*** Opening of DATA EXTRACT ***
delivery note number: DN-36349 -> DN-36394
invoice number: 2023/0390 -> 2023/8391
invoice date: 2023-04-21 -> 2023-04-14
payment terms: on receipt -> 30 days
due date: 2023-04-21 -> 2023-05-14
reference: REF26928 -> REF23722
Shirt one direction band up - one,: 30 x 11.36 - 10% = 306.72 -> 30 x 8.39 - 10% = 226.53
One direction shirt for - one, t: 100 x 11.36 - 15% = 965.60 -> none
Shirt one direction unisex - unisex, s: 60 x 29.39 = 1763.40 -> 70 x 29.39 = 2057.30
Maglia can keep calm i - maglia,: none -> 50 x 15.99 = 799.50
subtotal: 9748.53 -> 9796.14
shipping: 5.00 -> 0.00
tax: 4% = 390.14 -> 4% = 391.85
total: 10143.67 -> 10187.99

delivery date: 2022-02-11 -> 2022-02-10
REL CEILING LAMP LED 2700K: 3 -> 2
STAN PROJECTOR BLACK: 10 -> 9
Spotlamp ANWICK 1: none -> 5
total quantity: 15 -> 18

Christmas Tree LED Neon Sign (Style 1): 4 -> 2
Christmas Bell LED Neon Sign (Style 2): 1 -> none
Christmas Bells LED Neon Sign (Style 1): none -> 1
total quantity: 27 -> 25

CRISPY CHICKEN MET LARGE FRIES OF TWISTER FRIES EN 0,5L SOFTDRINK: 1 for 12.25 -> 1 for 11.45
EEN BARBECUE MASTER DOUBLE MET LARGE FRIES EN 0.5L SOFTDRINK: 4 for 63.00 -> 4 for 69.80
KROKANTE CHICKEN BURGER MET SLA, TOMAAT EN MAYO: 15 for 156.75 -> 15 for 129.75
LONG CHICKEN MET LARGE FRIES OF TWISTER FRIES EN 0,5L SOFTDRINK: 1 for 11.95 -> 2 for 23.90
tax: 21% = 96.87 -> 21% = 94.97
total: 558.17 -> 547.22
*** Close of DATA EXTRACT ***
### REQUIRED ACTION:
Copy back the listing above exactly, but only from the line with "Maglia can keep" through the line with "CRISPY CHICKEN MET", both ends included.

### WRITTEN RESPONSE:
Maglia can keep calm i - maglia,: none -> 50 x 15.99 = 799.50
subtotal: 9748.53 -> 9796.14
shipping: 5.00 -> 0.00
tax: 4% = 390.14 -> 4% = 391.85
total: 10143.67 -> 10187.99

delivery date: 2022-02-11 -> 2022-02-10
REL CEILING LAMP LED 2700K: 3 -> 2
STAN PROJECTOR BLACK: 10 -> 9
Spotlamp ANWICK 1: none -> 5
total quantity: 15 -> 18

Christmas Tree LED Neon Sign (Style 1): 4 -> 2
Christmas Bell LED Neon Sign (Style 2): 1 -> none
Christmas Bells LED Neon Sign (Style 1): none -> 1
total quantity: 27 -> 25

CRISPY CHICKEN MET LARGE FRIES OF TWISTER FRIES EN 0,5L SOFTDRINK: 1 for 12.25 -> 1 for 11.45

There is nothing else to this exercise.